Monetary and Financial stability during Coronavirus burst

The impact of Coronavirus is having a serious impact on the global economy and has sent Policymakers looking for ways to respond success in containing the virus comes at the price of slowing economic activity, does not matter whether social distancing and reduced mobility are voluntary or enforced. Such an abrupt rise in uncertainty can put both economic growth financial stability at risk. In addition to targeted economic policies and fiscal measures the right monetary and financial stability policies will be vital source of support and defense the Global economy.

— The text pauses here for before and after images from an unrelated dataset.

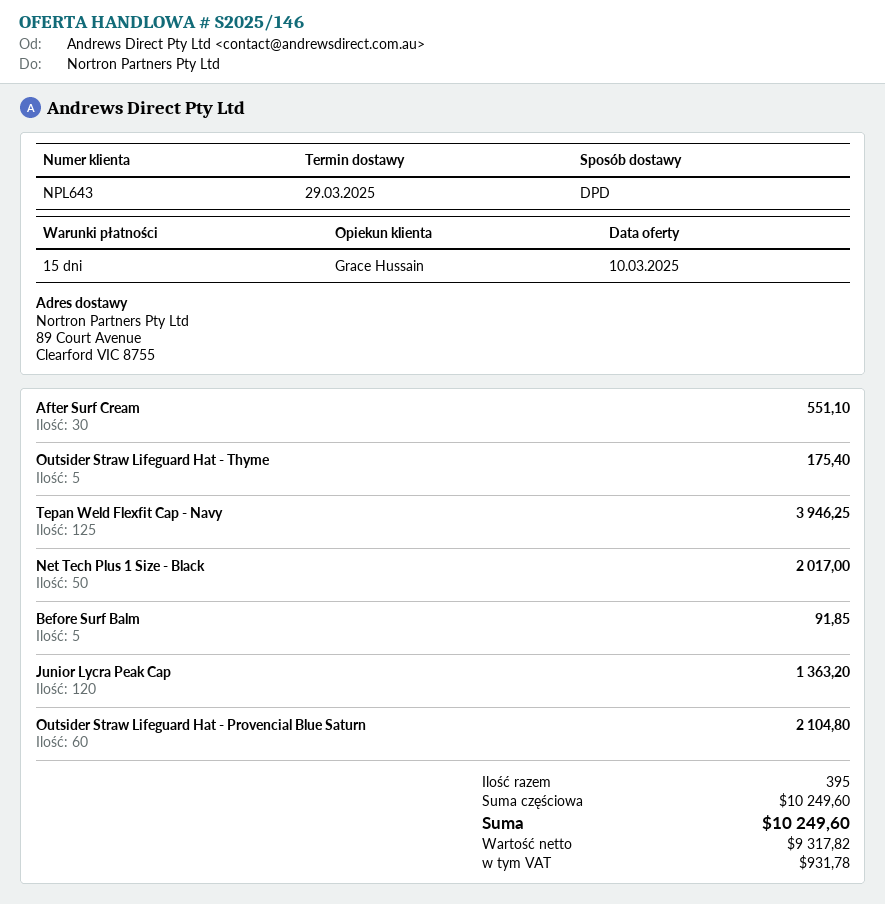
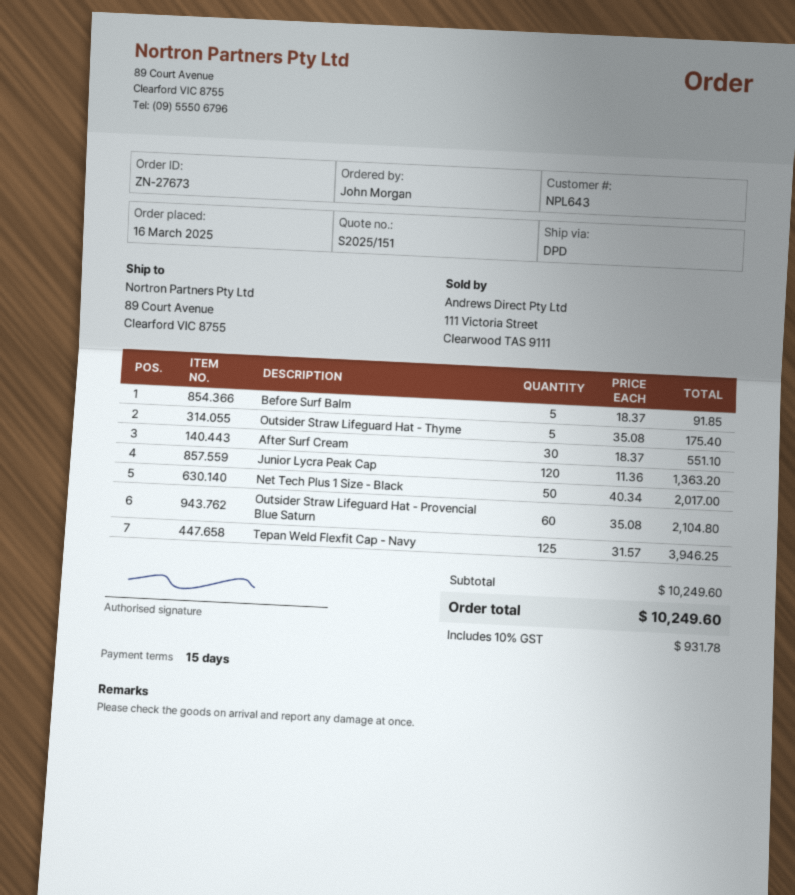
quote number: S2025/146 -> S2025/151

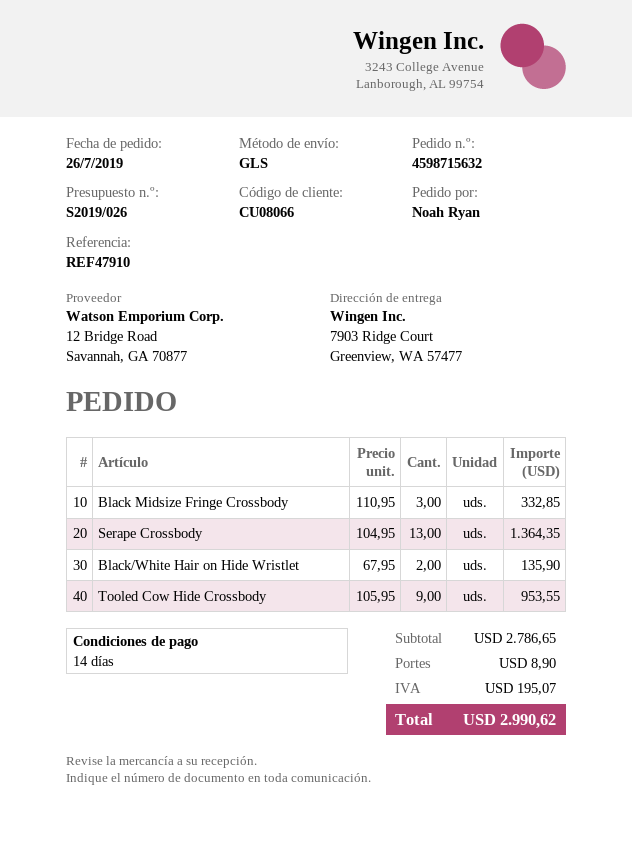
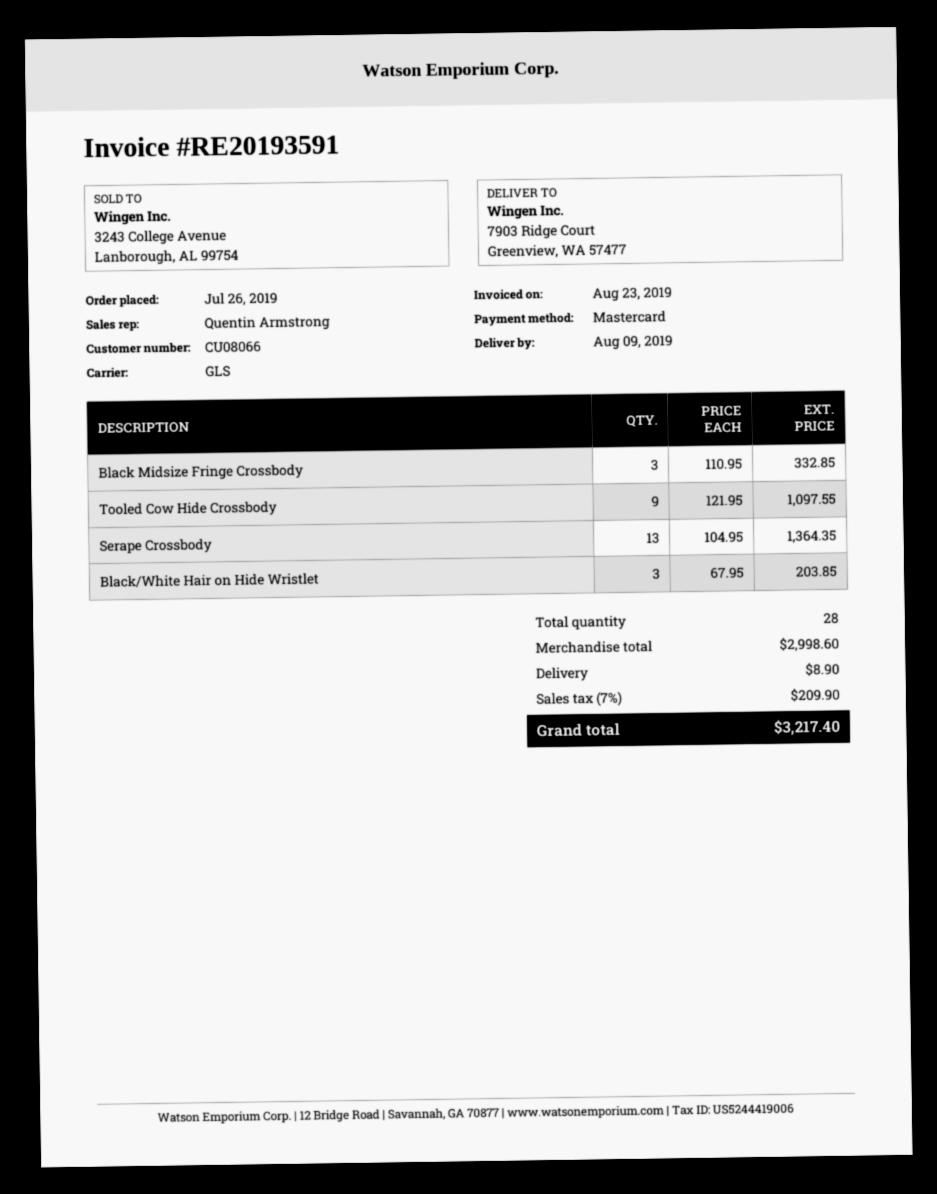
Black/White Hair on Hide Wristlet: 2 x 67.95 = 135.90 -> 3 x 67.95 = 203.85
Tooled Cow Hide Crossbody: 9 x 105.95 = 953.55 -> 9 x 121.95 = 1097.55
subtotal: 2786.65 -> 2998.60
tax: 195.07 -> 209.90
total: 2990.62 -> 3217.40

Equity market volatility increased sharply in countries around the world. Stock markets in major economies such as in USA, Euro area and Japan, all fell sharply and witnessed a spurt in implied volatility as nervous and restive investors tried to factor in latest risks posed by new virus. As a result sharp increase of uncertainty, credit spreads have widened broadly across markets and investors are reallocating from risks to safer assets. High yield and emerging - market bonds are hit particularly hard by the reallocation. Companies are facing higher funding costs when they tap Equity and Bond markets. Firms postpone investment decisions and due to individuals delay consumption as they feel less financially secure.

The tight financial conditions along with expectations of low inflation means that Monetary policy has a role to play at the current juncture. Central banks can help to ease the tightening of financial conditions by putting in Liquidity and cutting interest rates thereby preventing a possible credit crunch. In fact, markets have been expecting aggressive easing by Central banks as reflected in
sharp fall in Bond yields in many countries around the world.

The sharp decline in interest rates, combined with growing anxiety about the economic outlook,
have also raised Investor concerns about health of Banks. Bank's share prices have fallen sharply,
as also Bond prices come under pressure likely reflecting fear of potential losses. Given the temporary nature of virus outbreak, Banks could consider temporary restructuring of loan terms
for the most affected borrowers. Supervisors should work closely to ensure that such actions are transparent and temporary. The goal must be to preserve Bank's financial strength and overall transparency across the financial sector. This requires an increased focus on Asset Managers and Exchange - Traded funds, where investors might liquidate risky investments suddenly.

The Policymakers must act decisively and co-operate at the Global level to preserve monetary and financial stability during his time of emergency.